Here are a few ways I encountered in other websites/webapplication.
Installation wizard:
You see this a lot in blog software or forums. When you install the application it will ask you to create an administrator user. Private webapplication will most likely not have this.
Installation file:
A file you run to install your application. This file will create the administrator account for you.
Configuration files:
A configuration file that holds the credentials for the administrator account.
Manually insert it into a database:
Manually insert the administrator info into the database.
When:
On a bootstrapping phase. Someone has suggested seeds.rb. I personally prefer to use the bootstrapper gem (with some addtions that allow me to parse csv files).
This action allows you to create a rake task which can be invoked like this:
rake db:bootstrap
This will create the initial admin user, as well as any seeding data (such as the list of countries, or a default blog format, etc). The script is very flexible. You can make it ask for a password, or accept a password parameter, if you feel like it.
How:
In all cases I use declarative_authorization in order to manage user permissions.
Your admin user must return a role called 'admin' (or whatever name you choose) on the list of roles attached to it. I usually have 1 single role per user, mainly because I can use role inheritance (e.g. admins are also editors by default). This means that on my database I've got a single field for users called "role_id". 0 is usually for the admin role, since it is the first one created.
Where:
A specific file inside db/bootstrap/users.rb (or yaml, or csv) specifies the details of a user with the admin role activated. The rake db:boostrap order parses that file and creates the user accordingly.
I see you tagged ruby on rails here. In RoR you would probably use the seeds.rb file under /your_app/db.
If you are using asp.net, I might assume you are using MSSQL or maybe Oracle. Having a stored proc that runs as an install script might do the job.
I have seen php apps using an install.php file that when run once installs the necessary data into the database and then tells the installer to delete the file before the app will run.
So there are three ways to deal with it.
If you have user accounts on your website (and I see you have them), config file with administrator's credentials is very awkward. This solution enforces you to duplicate a big part of authentication logic. Better keep the account in database.
I understand you are preparing application for yourself, not delivering it to your customers. Preparing installation wizard or installation files seems to be waste of time.

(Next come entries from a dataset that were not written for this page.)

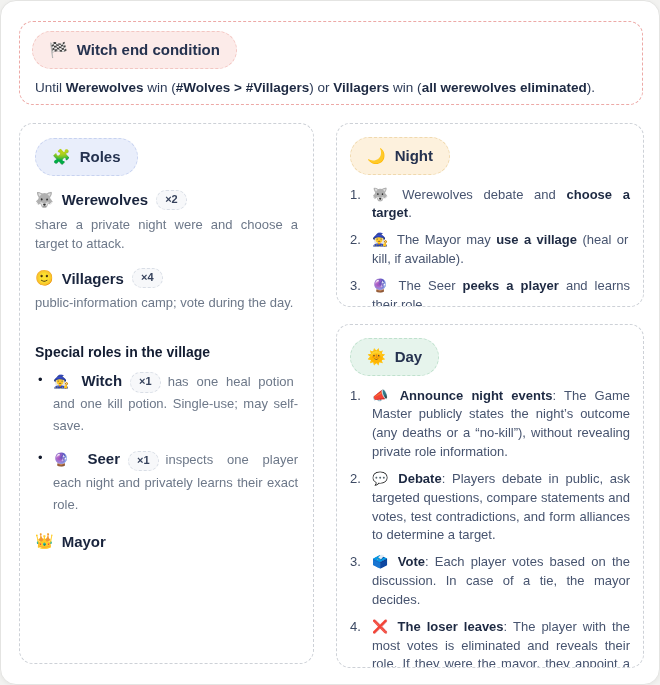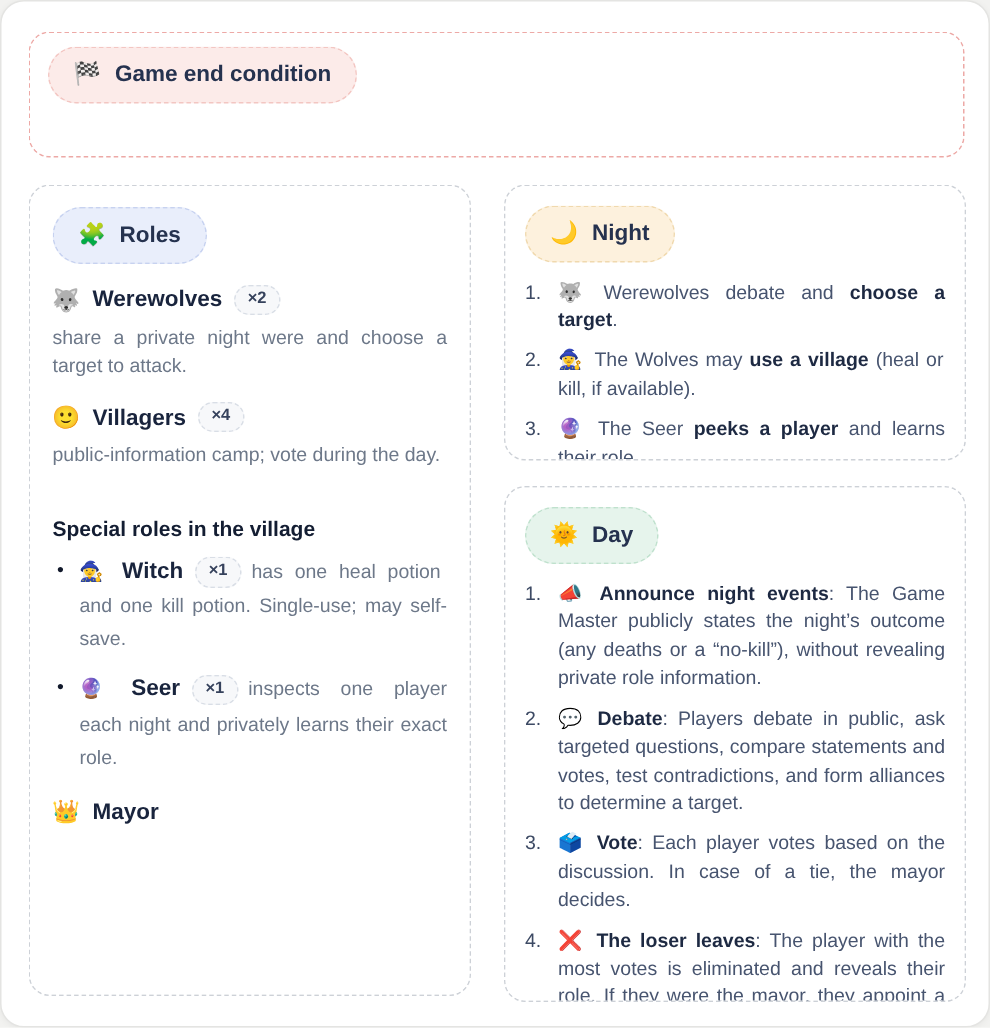--- a/index.html
+++ b/index.html
@@ -55,7 +55,7 @@
   <section class="box end-box">
     <div class="badge badge-end">
       <span class="bicon">🏁</span>
-      <span>Game end condition</span>
+      <span>Witch end condition</span>
     </div>
   </section>
 

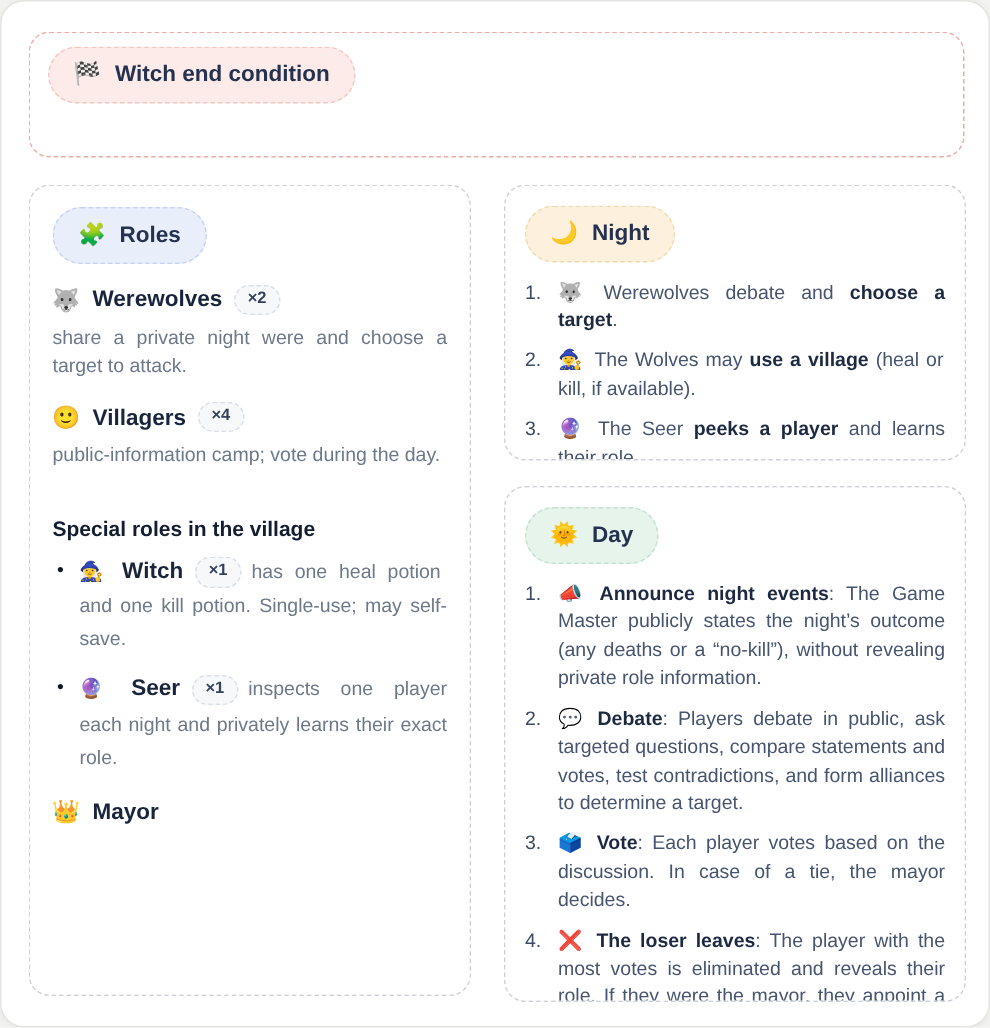--- a/index.html
+++ b/index.html
@@ -57,6 +57,7 @@
       <span class="bicon">🏁</span>
       <span>Witch end condition</span>
     </div>
+    <p class="end-text"><span>Until </span><span class="b">Werewolves</span><span> win (</span><span class="b">#Wolves &gt; #Villagers</span><span>) or </span><span class="b">Villagers</span><span> win (</span><span class="b">all werewolves eliminated</span><span>).</span></p>
   </section>
 
   <section class="box roles-box">

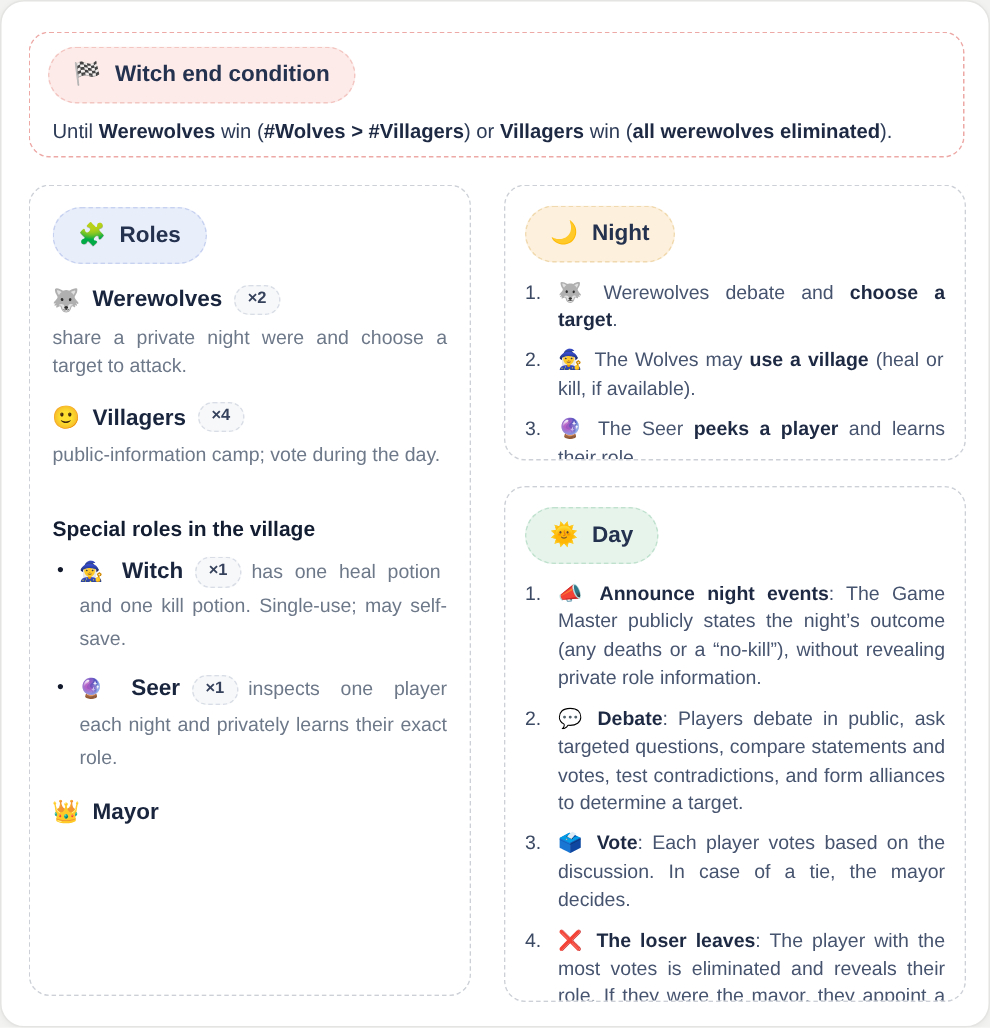--- a/index.html
+++ b/index.html
@@ -108,7 +108,7 @@
       </div>
       <div class="oitem">
         <span class="onum">2.</span>
-        <p class="obody"><span class="oicon">🧙‍♀️</span><span><span>The Wolves may </span><span class="b">use a village</span><span> (heal or kill, if available).</span></span></p>
+        <p class="obody"><span class="oicon">🧙‍♀️</span><span><span>The Mayor may </span><span class="b">use a village</span><span> (heal or kill, if available).</span></span></p>
       </div>
       <div class="oitem">
         <span class="onum">3.</span>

I would do the simplest - just raw insert. Pros: no extra work, same authentication mechanism as for other users. If you are using some kind of database migrations, you could create a migration which create a root account with some dummy password you can change later.
Installation wizard:
- definitvely the best approach. Clean, sure and user-friendly. Should be integrated with application installer.
Installation file:
- ok, but only if you have one and only script to run. Having more -> problems and potentially security flaws (all the folks who forget to delete this file after ...)
Configuration files:
To avoid. You are demanding user to know PHP, internals of your app, maybe server side configuration (anything above ftp can be "difficult")
Manually insert it into a database:
To avoid * 2.
In addition, two last solutions are impossible if you are using password hashing (ie. md5 or sha1 with site specific salt) - which is quite an obligation today.